◆ Your goal ◆
Print the entries underneath word for word, omitting whatever pictures they contain.

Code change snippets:
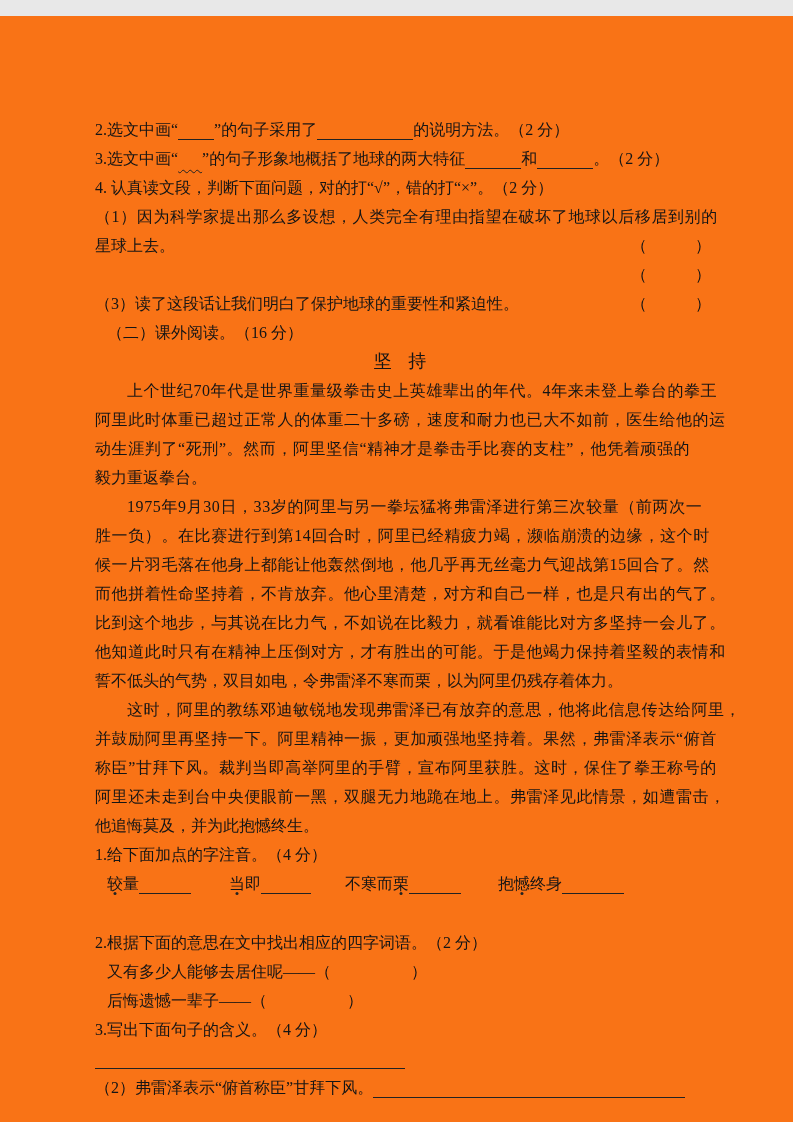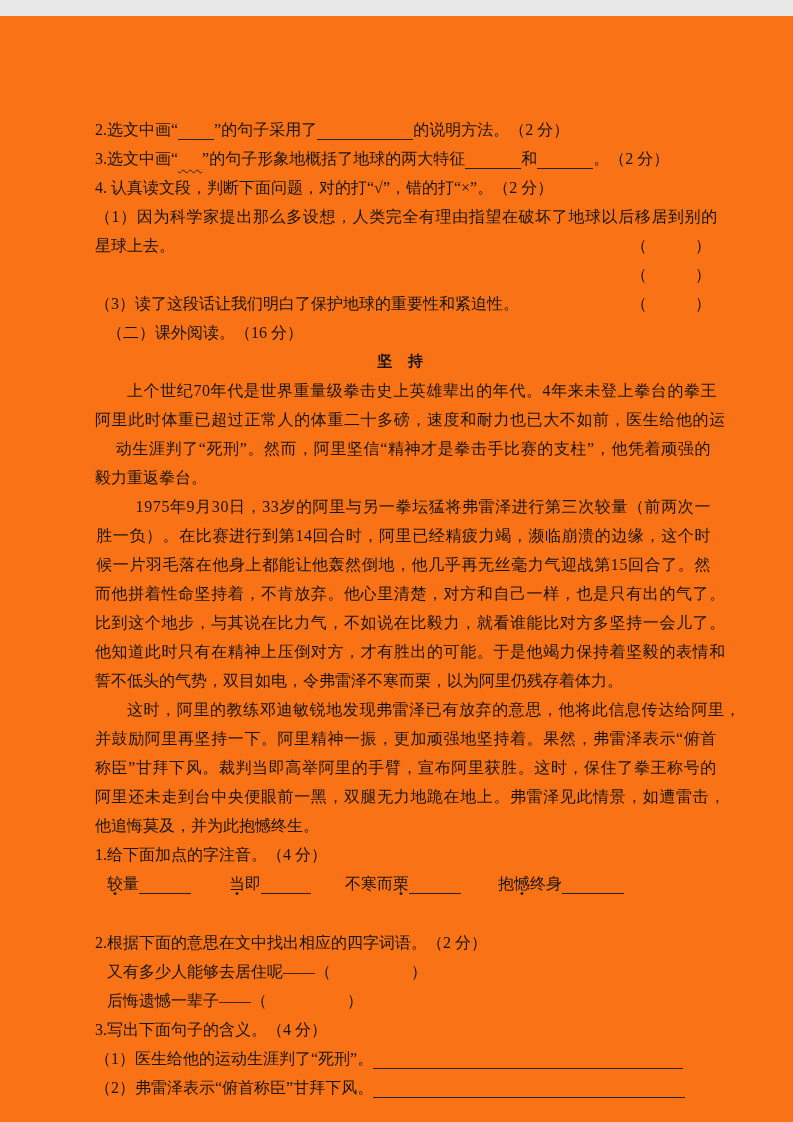--- a/index.html
+++ b/index.html
@@ -10,7 +10,7 @@
   }
   .content{position:absolute;left:95px;top:99px;width:616px;}
   .line{font-size:16px;line-height:29px;height:29px;white-space:nowrap;}
-  .fit{letter-spacing:0.6px;text-align:right;}
+  .fit{letter-spacing:0.6px;}
   .indent{padding-left:32px;}
   .indent-sm{padding-left:12px;}
   .title-line{font-weight:700;text-align:center;font-size:15px;letter-spacing:6px;}

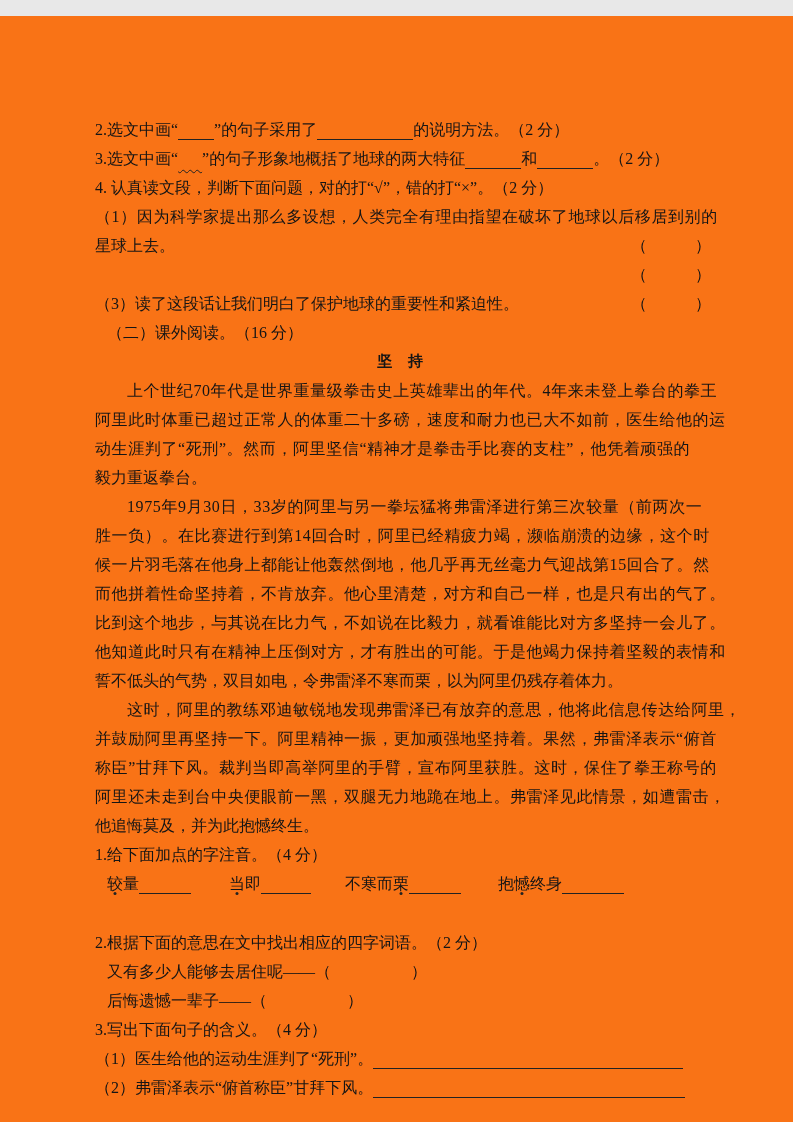--- a/index.html
+++ b/index.html
@@ -13,7 +13,7 @@
   .fit{letter-spacing:0.6px;}
   .indent{padding-left:32px;}
   .indent-sm{padding-left:12px;}
-  .title-line{font-weight:700;text-align:center;font-size:15px;letter-spacing:6px;}
+  .title-line{font-weight:400;text-align:center;font-size:18px;letter-spacing:6px;}
   .flex{display:flex;justify-content:space-between;}
   .push-right{margin-left:auto;}
   .blank{display:inline-block;border-bottom:1.5px solid #222;height:1em;vertical-align:-5px;}

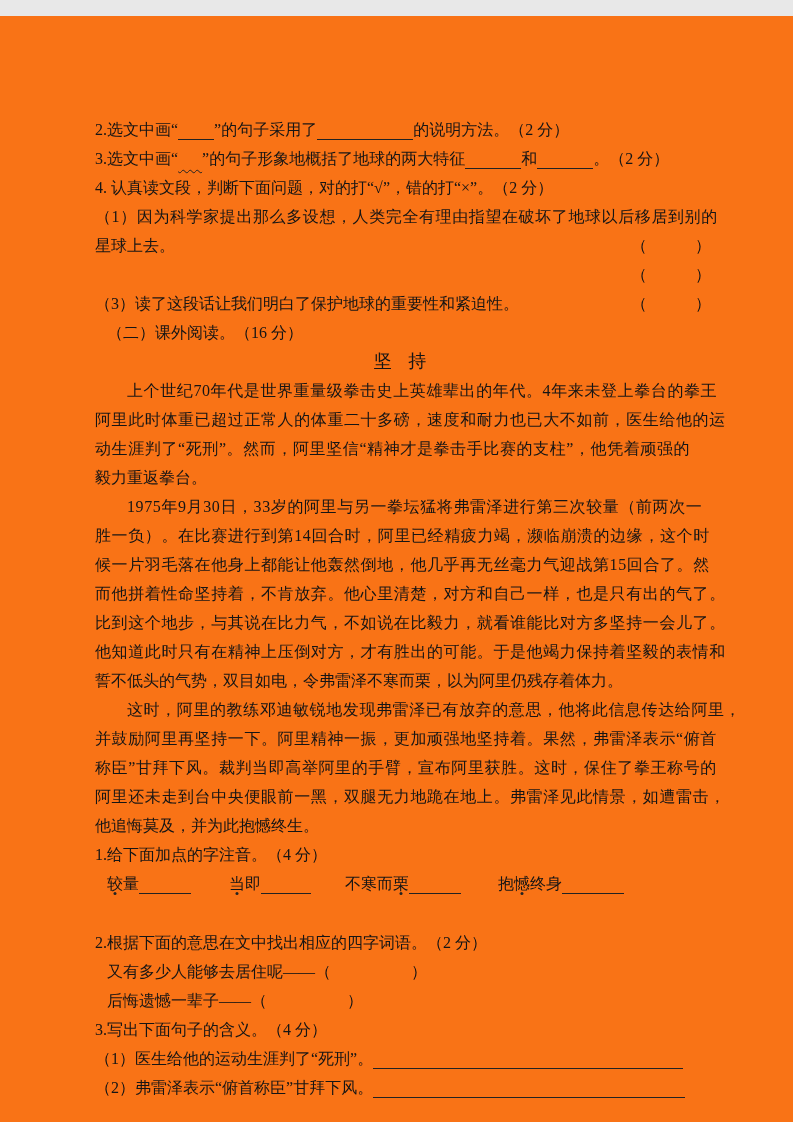--- a/index.html
+++ b/index.html
@@ -68,7 +68,7 @@
       <div class="line indent-sm"><span>又有多少人能够去居住呢——（　　　　　）</span></div>
       <div class="line indent-sm"><span>后悔遗憾一辈子——（　　　　　）</span></div>
       <div class="line"><span>3.写出下面句子的含义。（4 分）</span></div>
-      <div class="line"><span>（1）医生给他的运动生涯判了“死刑”。</span><span class="blank" style="width: 310px;"></span></div>
+      <div class="line"><span class="blank" style="width: 310px;"></span></div>
       <div class="line"><span>（2）弗雷泽表示“俯首称臣”甘拜下风。</span><span class="blank" style="width: 312px;"></span></div>
     </div>
 </div>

◆ Exercise result ◆
--- a/index.html
+++ b/index.html
@@ -10,7 +10,7 @@
   }
   .content{position:absolute;left:95px;top:99px;width:616px;}
   .line{font-size:16px;line-height:29px;height:29px;white-space:nowrap;}
-  .fit{letter-spacing:0.6px;text-align:right;}
+  .fit{letter-spacing:0.6px;}
   .indent{padding-left:32px;}
   .indent-sm{padding-left:12px;}
   .title-line{font-weight:700;text-align:center;font-size:15px;letter-spacing:6px;}

--- a/index.html
+++ b/index.html
@@ -13,7 +13,7 @@
   .fit{letter-spacing:0.6px;}
   .indent{padding-left:32px;}
   .indent-sm{padding-left:12px;}
-  .title-line{font-weight:700;text-align:center;font-size:15px;letter-spacing:6px;}
+  .title-line{font-weight:400;text-align:center;font-size:18px;letter-spacing:6px;}
   .flex{display:flex;justify-content:space-between;}
   .push-right{margin-left:auto;}
   .blank{display:inline-block;border-bottom:1.5px solid #222;height:1em;vertical-align:-5px;}

--- a/index.html
+++ b/index.html
@@ -68,7 +68,7 @@
       <div class="line indent-sm"><span>又有多少人能够去居住呢——（　　　　　）</span></div>
       <div class="line indent-sm"><span>后悔遗憾一辈子——（　　　　　）</span></div>
       <div class="line"><span>3.写出下面句子的含义。（4 分）</span></div>
-      <div class="line"><span>（1）医生给他的运动生涯判了“死刑”。</span><span class="blank" style="width: 310px;"></span></div>
+      <div class="line"><span class="blank" style="width: 310px;"></span></div>
       <div class="line"><span>（2）弗雷泽表示“俯首称臣”甘拜下风。</span><span class="blank" style="width: 312px;"></span></div>
     </div>
 </div>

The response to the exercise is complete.